TASK ITEM
Go through the records and show each line where the word "none" occurs.

***

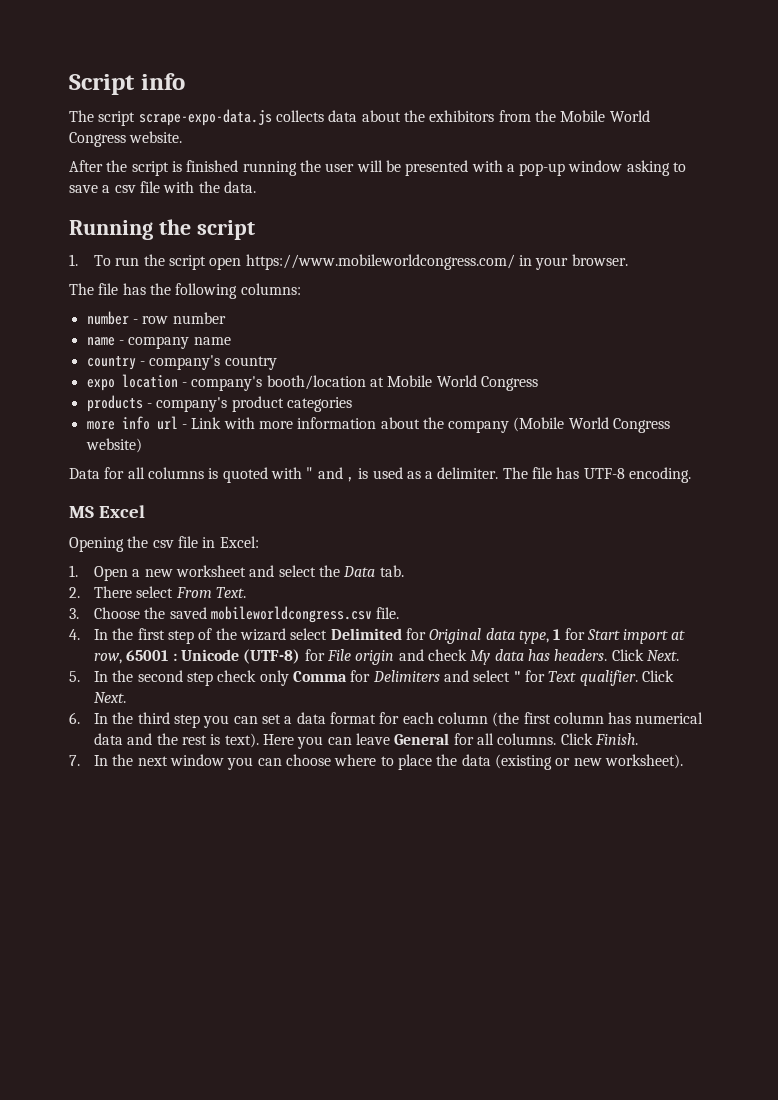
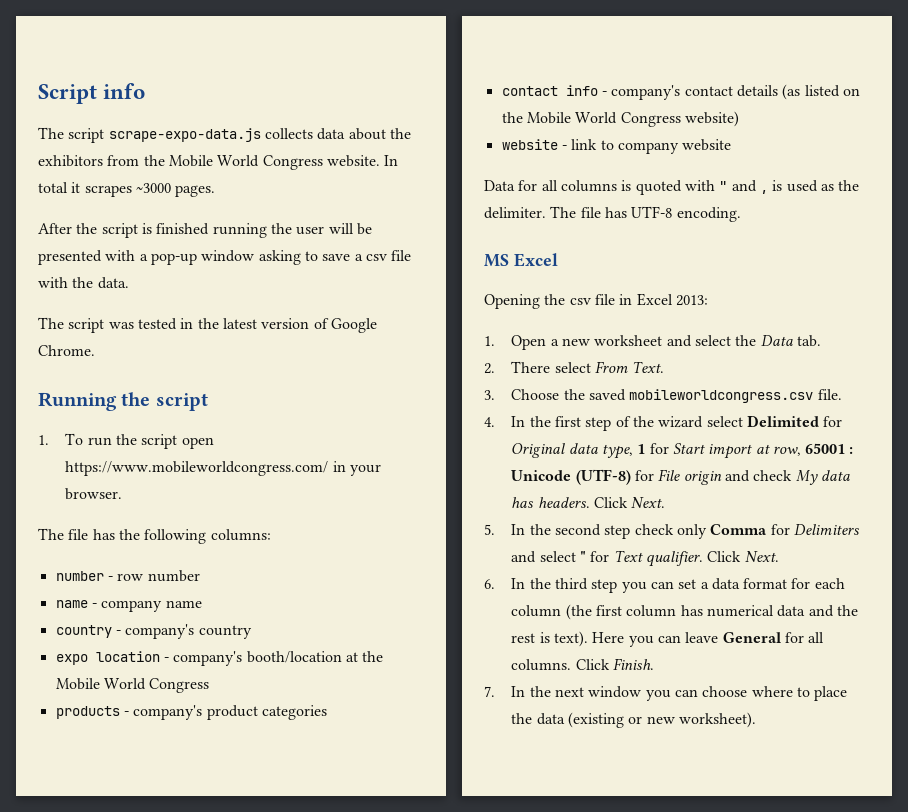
(183, 137) none -> [384,155,399,166] [38,182,216,197] In total it scrapes ~3000 pages.
(256, 187) none -> [38,317,377,333] [38,345,95,356] // The script was tested in the latest version of Google Chrome.
(384, 382) none -> [362,651,384,662] the
[86,416,671,433] [85,438,142,453] more info url - Link with more information about the company (Mobile World Congress website) -> [501,84,860,100] [501,111,739,127] [501,139,732,154] contact info - company's contact details (as listed on the Mobile World Congress website) // website - link to company website
[425,471,434,479] a -> [838,180,860,191] the
[219,536,259,548] Excel: -> [636,293,708,306] Excel 2013:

***

PROBLEM SOLUTION
(183, 137) none -> [384,155,399,166] [38,182,216,197] In total it scrapes ~3000 pages.
(256, 187) none -> [38,317,377,333] [38,345,95,356] // The script was tested in the latest version of Google Chrome.
(384, 382) none -> [362,651,384,662] the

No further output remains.